I think it began first with keeping my eyes open. I tried to see ways in which I could have white privilege — learning about history with representation of my race, seeing movies and reading books with characters of my race and not thinking that when I spoke up in class that I would be seen to be speaking on behalf of my entire race. Even my ability to write this letter to you, from a paid newspaper job at a private university shows that I have white privilege.
I then started re-learning history through my college courses, film and literature. And I started to reflect on aspects in my life where I had seen white privilege outside of myself.
White parents can send their teenaged children out, while fearful they may get pulled over for speeding, are not worried that this encounter with a police officer could be a difference of life or death.
White teachers can discuss racism often poorly through a whitewashed lens and in isolated, historical units — slavery and its abolition, Martin Luther King Jr. Day, the Civil Rights Movement — and be comfortable with the illusion that they have successfully addressed racism.

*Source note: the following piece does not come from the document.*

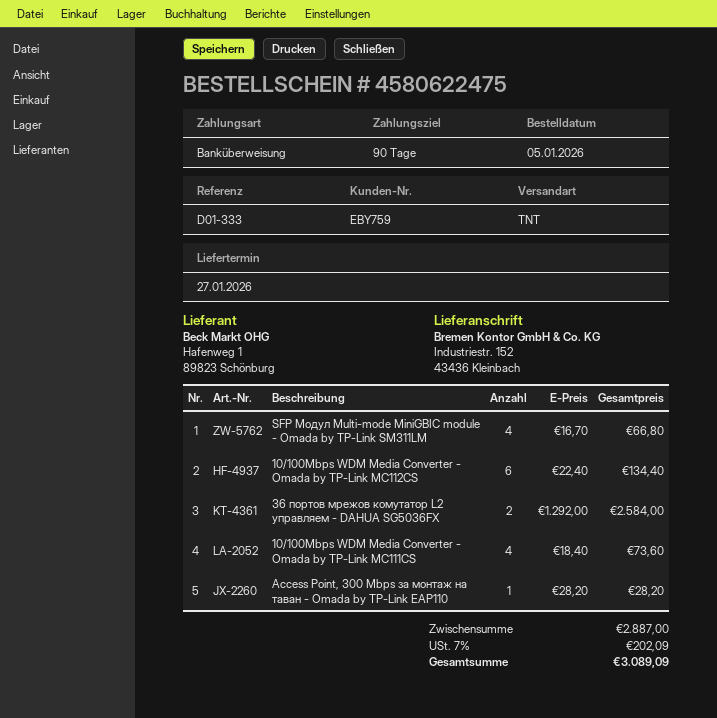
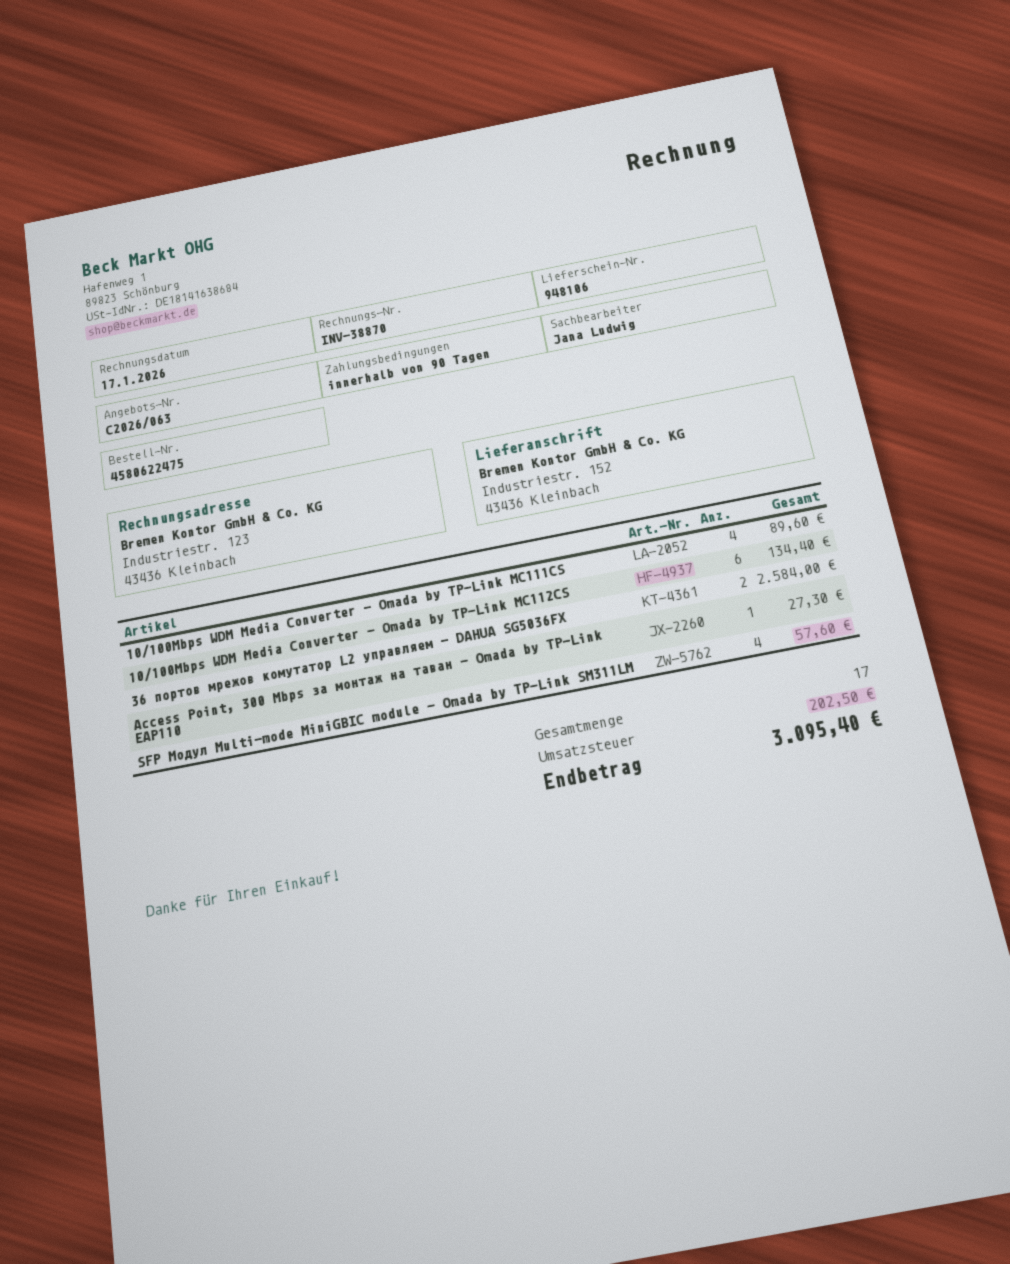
SFP Модул Multi-mode MiniGBIC module - Omada by TP-Link SM311LM: 4 for 66.80 -> 4 for 57.60
10/100Mbps WDM Media Converter - Omada by TP-Link MC111CS: 4 for 73.60 -> 4 for 89.60
Access Point, 300 Mbps за монтаж на таван - Omada by TP-Link EAP110: 1 for 28.20 -> 1 for 27.30
tax: 202.09 -> 202.50
total: 3089.09 -> 3095.40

White professors can use micro aggressions to single out one of the only Black male students in the class, confident in themselves that they are elevating a voice, while in actuality, alienating and tokenizing him.
White people can refer to the election of former President Barack Obama and feel at ease under the idea that we have entered a “post-racial” America, convincing themselves that the success of one Black man erases or makes up for the hardships of the entire Black community.
That is white privilege.
It is easy for us to deny or write off the existence of white privilege in our country because we as white people do not have to confront our whiteness in our day to day lives.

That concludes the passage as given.